### INFORMATION SUPPLIED
:::::
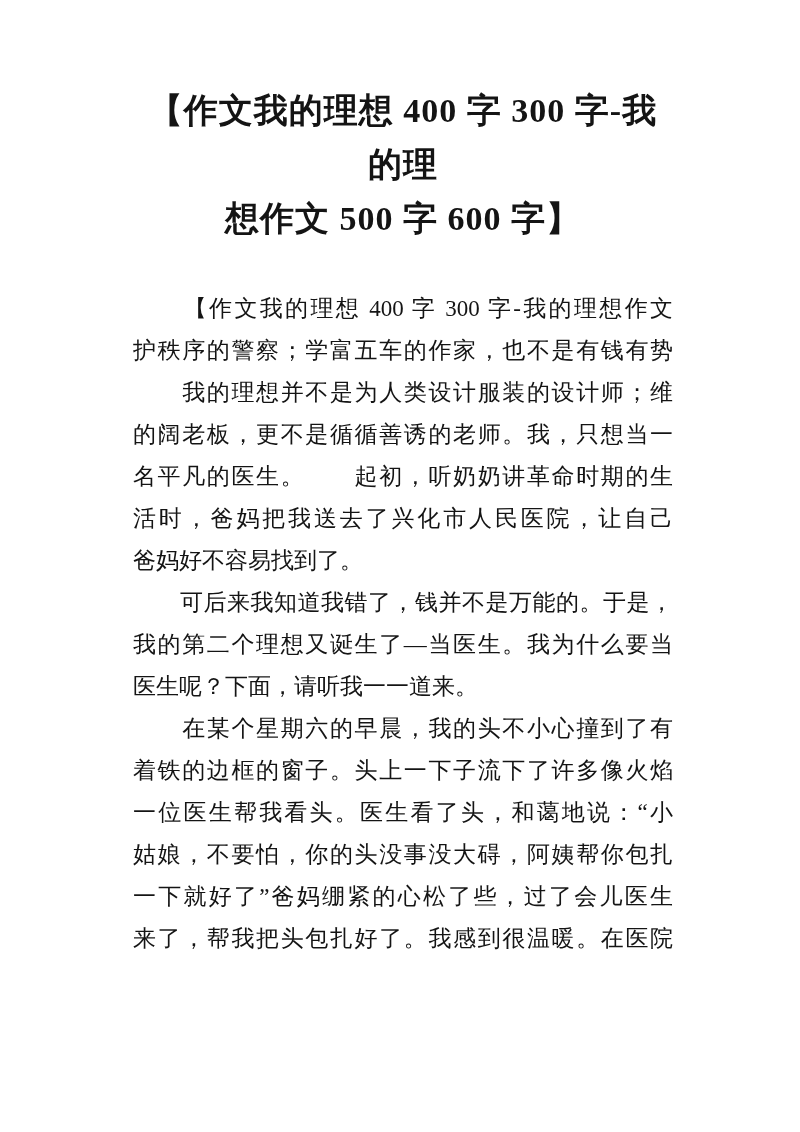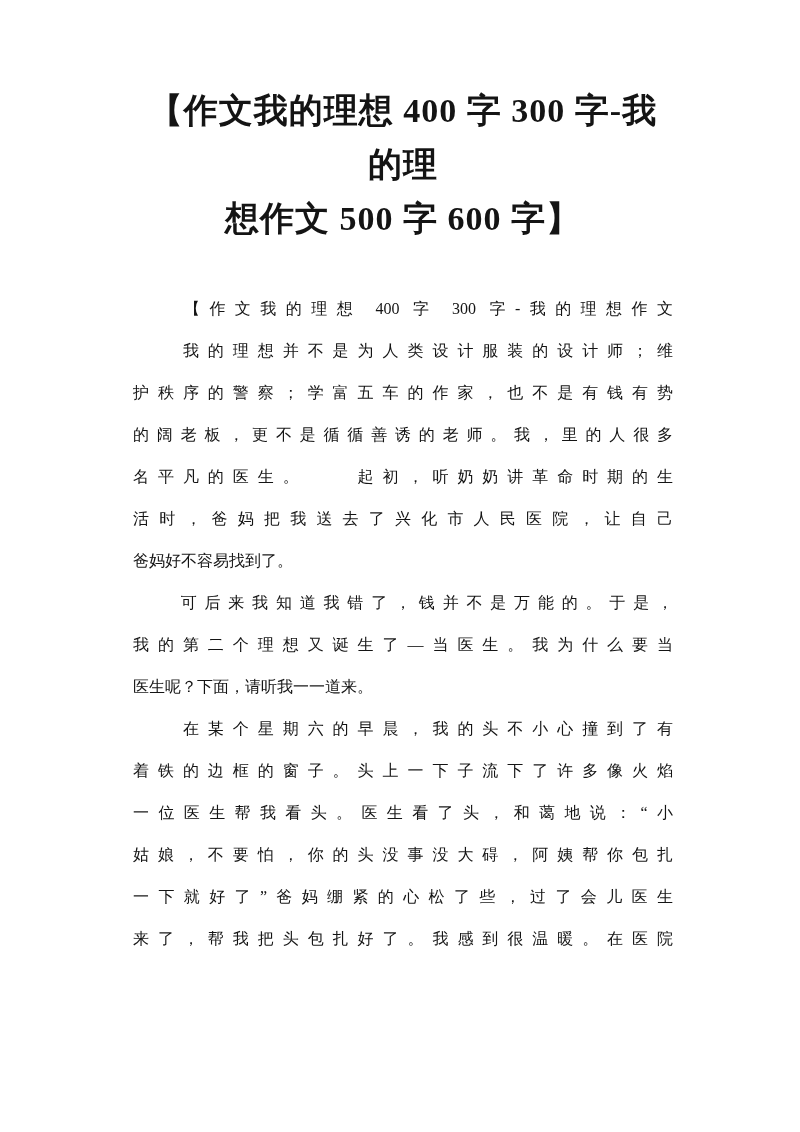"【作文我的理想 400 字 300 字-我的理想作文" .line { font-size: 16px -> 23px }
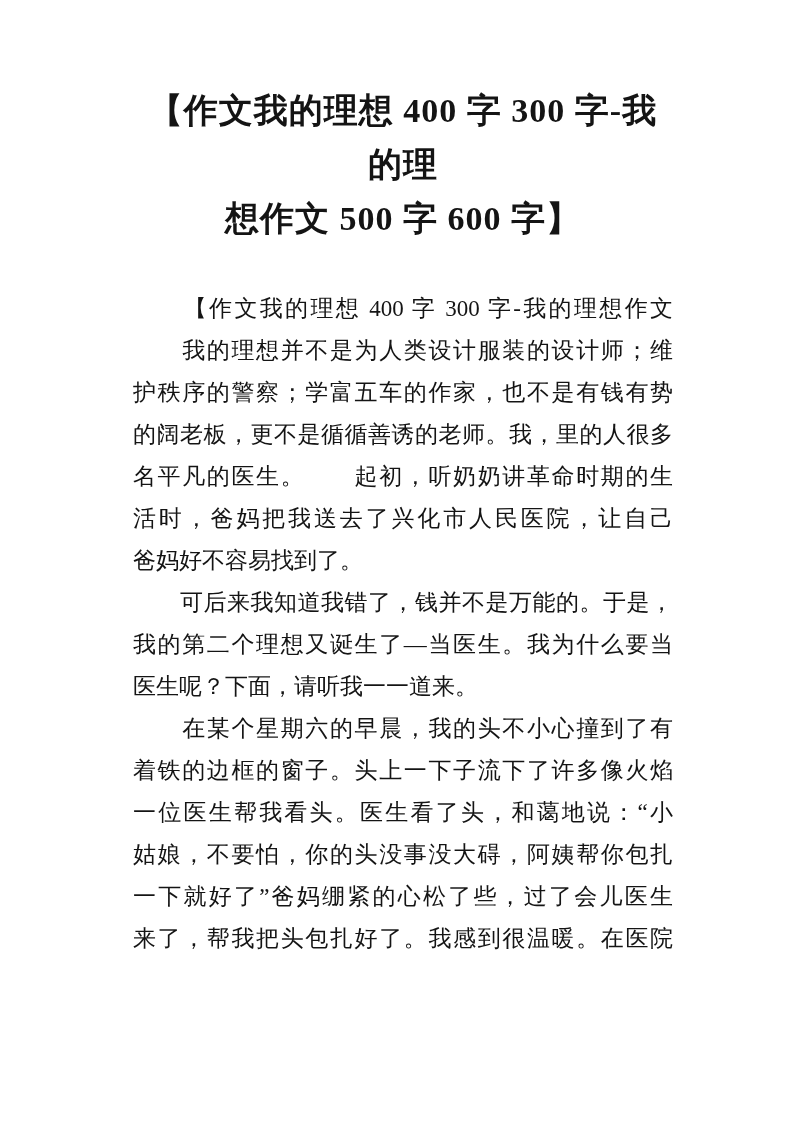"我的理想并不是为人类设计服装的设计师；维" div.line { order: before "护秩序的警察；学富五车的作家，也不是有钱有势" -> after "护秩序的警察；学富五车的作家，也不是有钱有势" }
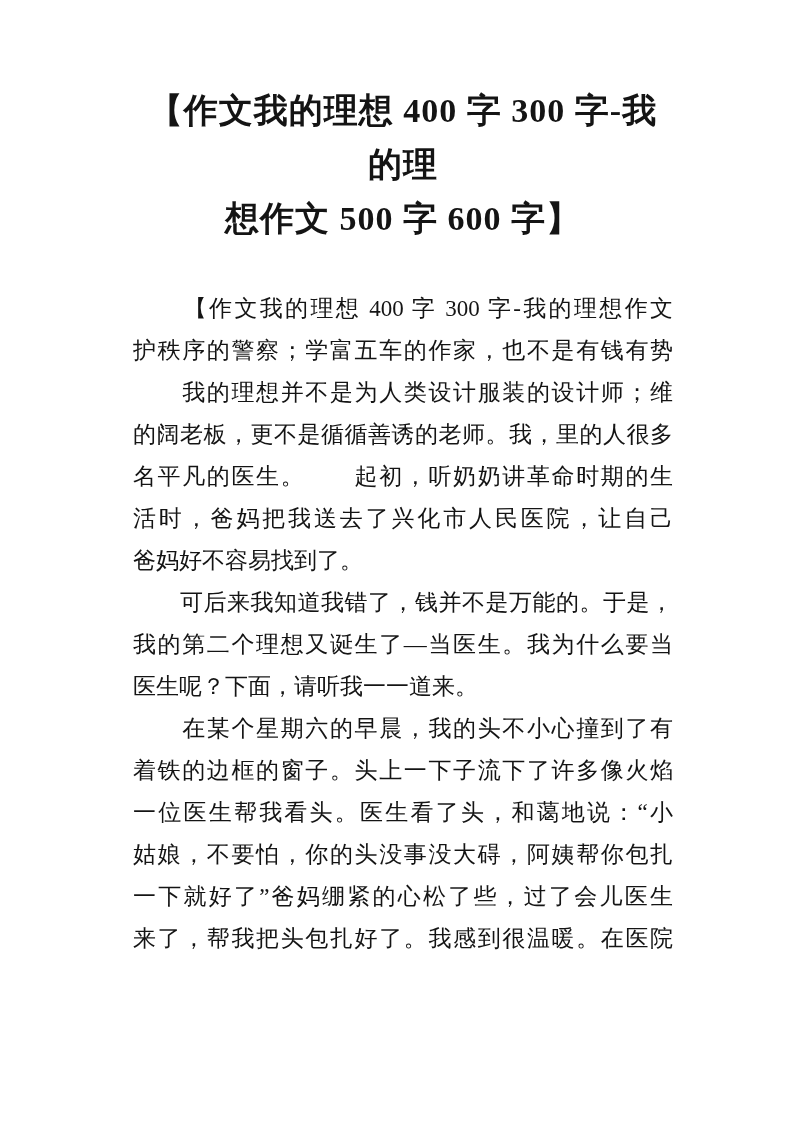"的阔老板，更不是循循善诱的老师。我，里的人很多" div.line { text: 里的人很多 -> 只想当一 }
:::::
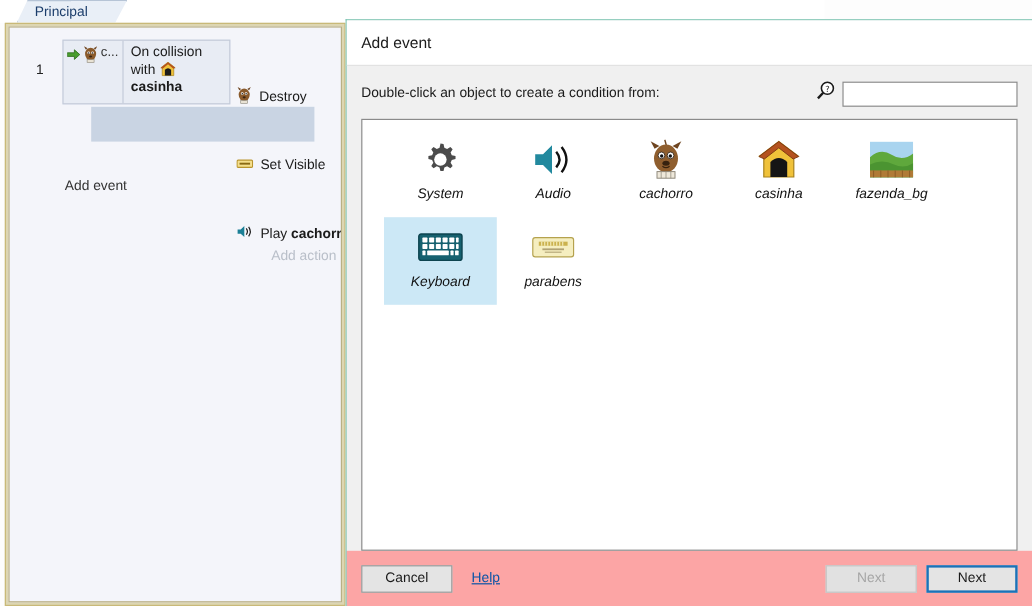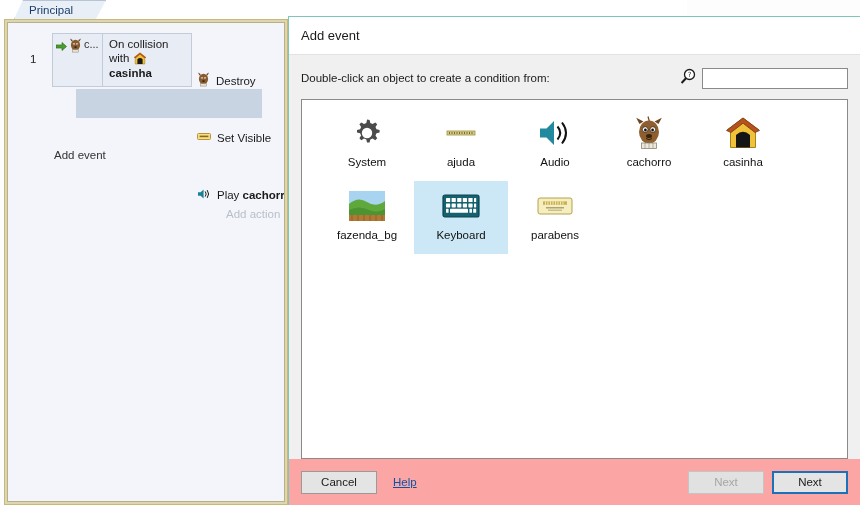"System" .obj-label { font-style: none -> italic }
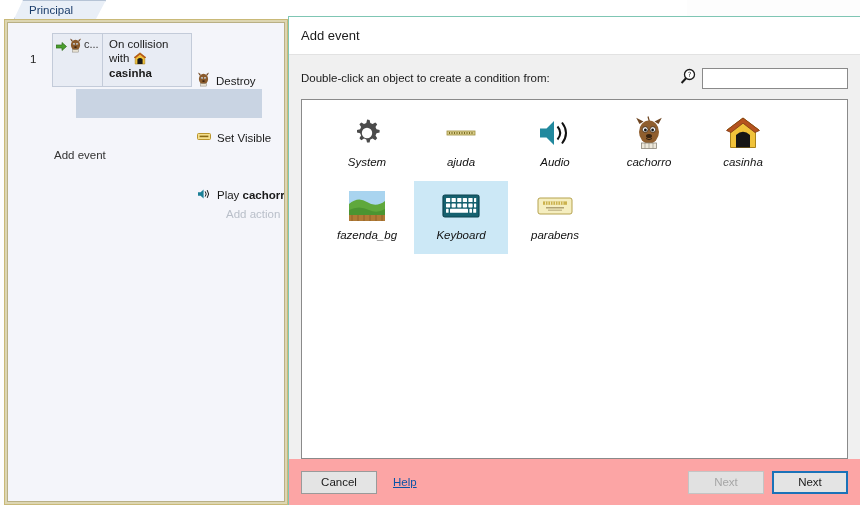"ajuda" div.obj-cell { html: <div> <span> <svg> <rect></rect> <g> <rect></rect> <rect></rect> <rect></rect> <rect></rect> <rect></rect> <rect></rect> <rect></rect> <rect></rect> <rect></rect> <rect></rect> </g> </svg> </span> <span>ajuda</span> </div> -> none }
:::::
### EXERCISE OBJECTIVE
Range to copy from the records above: the line containing "font-size: 16px ->" to the line containing "text: 里的人很多 ->", both included. Output those lines exactly and only those, skipping pictures.

### EXERCISE RESPONSE
"【作文我的理想 400 字 300 字-我的理想作文" .line { font-size: 16px -> 23px }
"我的理想并不是为人类设计服装的设计师；维" div.line { order: before "护秩序的警察；学富五车的作家，也不是有钱有势" -> after "护秩序的警察；学富五车的作家，也不是有钱有势" }
"的阔老板，更不是循循善诱的老师。我，里的人很多" div.line { text: 里的人很多 -> 只想当一 }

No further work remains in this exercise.